**PROBLEM STATEMENT**.
Only one stretch of the data below should be repeated: the lines from the line containing "- Command History" through the line containing "new model capabilities", inclusive, exactly as they are.

(Saved data entries)
-*-*-

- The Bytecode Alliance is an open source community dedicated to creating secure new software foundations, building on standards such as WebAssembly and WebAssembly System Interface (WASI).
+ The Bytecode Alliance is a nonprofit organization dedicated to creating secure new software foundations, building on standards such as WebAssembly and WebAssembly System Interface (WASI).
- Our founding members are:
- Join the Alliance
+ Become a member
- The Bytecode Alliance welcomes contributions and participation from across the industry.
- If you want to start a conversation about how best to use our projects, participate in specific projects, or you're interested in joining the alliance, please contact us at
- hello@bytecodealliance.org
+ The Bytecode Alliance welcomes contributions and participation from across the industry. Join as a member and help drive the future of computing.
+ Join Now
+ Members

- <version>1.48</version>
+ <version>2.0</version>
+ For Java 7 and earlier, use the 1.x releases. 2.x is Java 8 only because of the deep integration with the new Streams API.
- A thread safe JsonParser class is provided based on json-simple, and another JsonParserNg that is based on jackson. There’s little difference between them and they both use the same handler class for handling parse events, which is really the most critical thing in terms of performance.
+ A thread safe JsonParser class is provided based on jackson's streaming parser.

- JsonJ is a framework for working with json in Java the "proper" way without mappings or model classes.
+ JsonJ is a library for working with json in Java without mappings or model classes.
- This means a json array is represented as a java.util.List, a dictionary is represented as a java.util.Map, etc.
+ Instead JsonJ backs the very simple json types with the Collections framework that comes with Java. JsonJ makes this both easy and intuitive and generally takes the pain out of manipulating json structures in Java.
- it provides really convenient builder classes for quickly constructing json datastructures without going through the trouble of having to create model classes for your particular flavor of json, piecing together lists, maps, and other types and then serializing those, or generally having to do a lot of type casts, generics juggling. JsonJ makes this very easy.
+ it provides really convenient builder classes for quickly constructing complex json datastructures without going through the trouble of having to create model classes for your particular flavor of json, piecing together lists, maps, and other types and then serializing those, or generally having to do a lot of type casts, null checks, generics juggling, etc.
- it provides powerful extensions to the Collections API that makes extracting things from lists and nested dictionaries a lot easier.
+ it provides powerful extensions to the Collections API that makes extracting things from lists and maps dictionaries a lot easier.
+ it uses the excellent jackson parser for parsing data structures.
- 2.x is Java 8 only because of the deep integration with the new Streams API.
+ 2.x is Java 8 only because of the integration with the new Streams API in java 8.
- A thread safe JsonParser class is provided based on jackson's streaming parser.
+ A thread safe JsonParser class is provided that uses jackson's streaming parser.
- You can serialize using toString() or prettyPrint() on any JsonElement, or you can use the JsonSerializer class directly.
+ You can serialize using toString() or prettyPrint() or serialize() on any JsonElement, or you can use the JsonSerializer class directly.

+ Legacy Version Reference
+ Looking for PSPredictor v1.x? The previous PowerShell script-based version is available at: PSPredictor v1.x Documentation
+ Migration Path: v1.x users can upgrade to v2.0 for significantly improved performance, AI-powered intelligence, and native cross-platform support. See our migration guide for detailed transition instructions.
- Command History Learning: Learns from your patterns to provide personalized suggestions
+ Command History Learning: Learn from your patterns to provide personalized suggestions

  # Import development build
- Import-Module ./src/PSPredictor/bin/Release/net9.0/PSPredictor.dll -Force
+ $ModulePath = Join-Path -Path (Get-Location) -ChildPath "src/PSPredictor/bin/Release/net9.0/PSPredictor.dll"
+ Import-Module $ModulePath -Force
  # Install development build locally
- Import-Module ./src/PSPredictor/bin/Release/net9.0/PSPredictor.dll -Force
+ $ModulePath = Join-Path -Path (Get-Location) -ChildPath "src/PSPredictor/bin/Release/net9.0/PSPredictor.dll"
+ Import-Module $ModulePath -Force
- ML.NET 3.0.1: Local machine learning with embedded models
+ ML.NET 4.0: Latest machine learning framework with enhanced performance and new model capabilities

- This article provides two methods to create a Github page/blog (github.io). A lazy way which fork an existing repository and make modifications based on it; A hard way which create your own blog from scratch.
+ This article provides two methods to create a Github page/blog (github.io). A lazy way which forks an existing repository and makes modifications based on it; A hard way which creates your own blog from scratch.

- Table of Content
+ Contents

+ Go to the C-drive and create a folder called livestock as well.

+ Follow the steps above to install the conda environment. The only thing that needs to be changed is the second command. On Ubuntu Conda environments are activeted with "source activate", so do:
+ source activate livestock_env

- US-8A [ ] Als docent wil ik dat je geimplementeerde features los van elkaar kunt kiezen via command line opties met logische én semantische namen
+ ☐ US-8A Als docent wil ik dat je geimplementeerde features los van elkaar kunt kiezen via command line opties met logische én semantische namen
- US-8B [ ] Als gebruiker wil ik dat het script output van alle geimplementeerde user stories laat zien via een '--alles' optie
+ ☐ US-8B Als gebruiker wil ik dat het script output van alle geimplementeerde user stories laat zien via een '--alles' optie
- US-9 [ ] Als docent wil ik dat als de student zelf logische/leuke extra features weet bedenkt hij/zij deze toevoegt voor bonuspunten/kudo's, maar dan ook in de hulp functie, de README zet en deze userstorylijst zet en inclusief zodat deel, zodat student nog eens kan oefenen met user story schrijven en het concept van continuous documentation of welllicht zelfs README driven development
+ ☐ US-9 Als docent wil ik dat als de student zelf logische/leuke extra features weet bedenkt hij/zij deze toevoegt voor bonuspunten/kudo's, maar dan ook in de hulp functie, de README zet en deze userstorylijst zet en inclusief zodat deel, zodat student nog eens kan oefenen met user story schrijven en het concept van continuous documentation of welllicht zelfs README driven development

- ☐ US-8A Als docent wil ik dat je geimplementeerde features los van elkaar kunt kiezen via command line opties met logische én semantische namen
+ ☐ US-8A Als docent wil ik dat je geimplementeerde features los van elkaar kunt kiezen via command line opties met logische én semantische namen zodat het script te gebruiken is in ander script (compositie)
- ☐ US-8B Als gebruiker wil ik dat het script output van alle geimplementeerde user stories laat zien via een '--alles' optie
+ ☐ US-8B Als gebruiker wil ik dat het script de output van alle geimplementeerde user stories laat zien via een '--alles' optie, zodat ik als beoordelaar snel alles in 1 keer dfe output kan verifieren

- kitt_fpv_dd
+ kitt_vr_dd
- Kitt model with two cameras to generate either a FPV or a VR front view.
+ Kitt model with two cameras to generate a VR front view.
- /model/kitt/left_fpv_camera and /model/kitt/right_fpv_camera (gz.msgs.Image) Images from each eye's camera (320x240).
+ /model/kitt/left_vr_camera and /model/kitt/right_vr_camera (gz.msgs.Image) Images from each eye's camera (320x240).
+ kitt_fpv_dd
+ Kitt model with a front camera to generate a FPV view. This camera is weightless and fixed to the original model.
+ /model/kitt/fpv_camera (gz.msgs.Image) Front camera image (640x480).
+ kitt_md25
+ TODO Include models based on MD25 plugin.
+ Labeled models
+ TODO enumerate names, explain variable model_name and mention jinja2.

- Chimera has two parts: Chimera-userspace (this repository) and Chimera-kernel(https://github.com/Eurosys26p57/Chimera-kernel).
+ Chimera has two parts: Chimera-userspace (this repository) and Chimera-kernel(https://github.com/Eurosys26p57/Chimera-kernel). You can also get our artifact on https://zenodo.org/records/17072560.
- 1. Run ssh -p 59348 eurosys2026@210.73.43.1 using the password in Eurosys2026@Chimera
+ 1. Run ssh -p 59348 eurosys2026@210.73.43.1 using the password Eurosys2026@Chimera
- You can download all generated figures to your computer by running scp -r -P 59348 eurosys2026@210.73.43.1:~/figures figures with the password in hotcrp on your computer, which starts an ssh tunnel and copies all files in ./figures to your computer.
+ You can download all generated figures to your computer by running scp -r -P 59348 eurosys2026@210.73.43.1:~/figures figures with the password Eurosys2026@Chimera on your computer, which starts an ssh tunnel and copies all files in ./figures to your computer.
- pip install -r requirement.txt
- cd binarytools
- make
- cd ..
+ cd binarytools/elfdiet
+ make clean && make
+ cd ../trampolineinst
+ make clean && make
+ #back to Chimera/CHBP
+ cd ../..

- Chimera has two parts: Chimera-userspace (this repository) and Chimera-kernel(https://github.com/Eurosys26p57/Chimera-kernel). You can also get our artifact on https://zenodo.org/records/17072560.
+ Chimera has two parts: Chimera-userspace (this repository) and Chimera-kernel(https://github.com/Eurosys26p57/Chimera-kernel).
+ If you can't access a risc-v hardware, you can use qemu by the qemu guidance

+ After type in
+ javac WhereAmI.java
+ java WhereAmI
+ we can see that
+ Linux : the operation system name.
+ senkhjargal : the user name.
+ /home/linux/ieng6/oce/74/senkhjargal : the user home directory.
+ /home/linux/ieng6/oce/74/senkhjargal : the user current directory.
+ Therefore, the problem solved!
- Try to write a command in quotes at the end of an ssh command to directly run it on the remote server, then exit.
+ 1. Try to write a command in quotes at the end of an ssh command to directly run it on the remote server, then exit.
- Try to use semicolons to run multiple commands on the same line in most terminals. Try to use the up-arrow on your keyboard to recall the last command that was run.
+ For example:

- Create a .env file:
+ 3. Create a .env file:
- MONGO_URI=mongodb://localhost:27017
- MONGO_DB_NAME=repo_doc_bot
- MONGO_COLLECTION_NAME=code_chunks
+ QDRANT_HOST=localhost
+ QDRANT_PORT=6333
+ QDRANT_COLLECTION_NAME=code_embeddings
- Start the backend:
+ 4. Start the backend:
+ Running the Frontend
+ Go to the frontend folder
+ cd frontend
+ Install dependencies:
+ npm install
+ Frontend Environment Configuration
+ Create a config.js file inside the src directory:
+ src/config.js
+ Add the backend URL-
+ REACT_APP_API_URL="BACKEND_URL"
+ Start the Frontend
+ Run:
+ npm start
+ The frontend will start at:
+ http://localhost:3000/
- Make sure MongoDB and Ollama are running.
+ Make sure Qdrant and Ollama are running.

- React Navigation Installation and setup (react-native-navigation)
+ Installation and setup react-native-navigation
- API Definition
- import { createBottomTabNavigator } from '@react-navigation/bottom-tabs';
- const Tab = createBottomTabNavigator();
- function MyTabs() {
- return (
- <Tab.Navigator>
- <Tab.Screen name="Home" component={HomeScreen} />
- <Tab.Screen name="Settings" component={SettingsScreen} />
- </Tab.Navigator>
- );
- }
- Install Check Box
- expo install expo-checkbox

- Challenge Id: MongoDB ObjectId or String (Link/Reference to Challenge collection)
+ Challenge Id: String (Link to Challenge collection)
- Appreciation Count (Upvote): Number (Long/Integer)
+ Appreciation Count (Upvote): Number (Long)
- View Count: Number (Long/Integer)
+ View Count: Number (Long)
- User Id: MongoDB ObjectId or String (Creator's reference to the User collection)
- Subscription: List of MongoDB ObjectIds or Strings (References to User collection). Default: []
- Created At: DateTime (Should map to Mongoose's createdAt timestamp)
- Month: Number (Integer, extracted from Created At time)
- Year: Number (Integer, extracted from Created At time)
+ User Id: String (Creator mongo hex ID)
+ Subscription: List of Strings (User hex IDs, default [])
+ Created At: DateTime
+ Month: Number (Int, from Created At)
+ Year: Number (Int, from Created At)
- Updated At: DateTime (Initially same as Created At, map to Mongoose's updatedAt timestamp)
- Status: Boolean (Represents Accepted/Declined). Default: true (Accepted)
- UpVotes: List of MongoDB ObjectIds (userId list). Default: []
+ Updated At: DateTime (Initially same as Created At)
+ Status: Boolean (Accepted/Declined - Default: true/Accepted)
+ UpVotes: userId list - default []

-*-*-

**ANSWER BELOW**.
- Command History Learning: Learns from your patterns to provide personalized suggestions
+ Command History Learning: Learn from your patterns to provide personalized suggestions

  # Import development build
- Import-Module ./src/PSPredictor/bin/Release/net9.0/PSPredictor.dll -Force
+ $ModulePath = Join-Path -Path (Get-Location) -ChildPath "src/PSPredictor/bin/Release/net9.0/PSPredictor.dll"
+ Import-Module $ModulePath -Force
  # Install development build locally
- Import-Module ./src/PSPredictor/bin/Release/net9.0/PSPredictor.dll -Force
+ $ModulePath = Join-Path -Path (Get-Location) -ChildPath "src/PSPredictor/bin/Release/net9.0/PSPredictor.dll"
+ Import-Module $ModulePath -Force
- ML.NET 3.0.1: Local machine learning with embedded models
+ ML.NET 4.0: Latest machine learning framework with enhanced performance and new model capabilities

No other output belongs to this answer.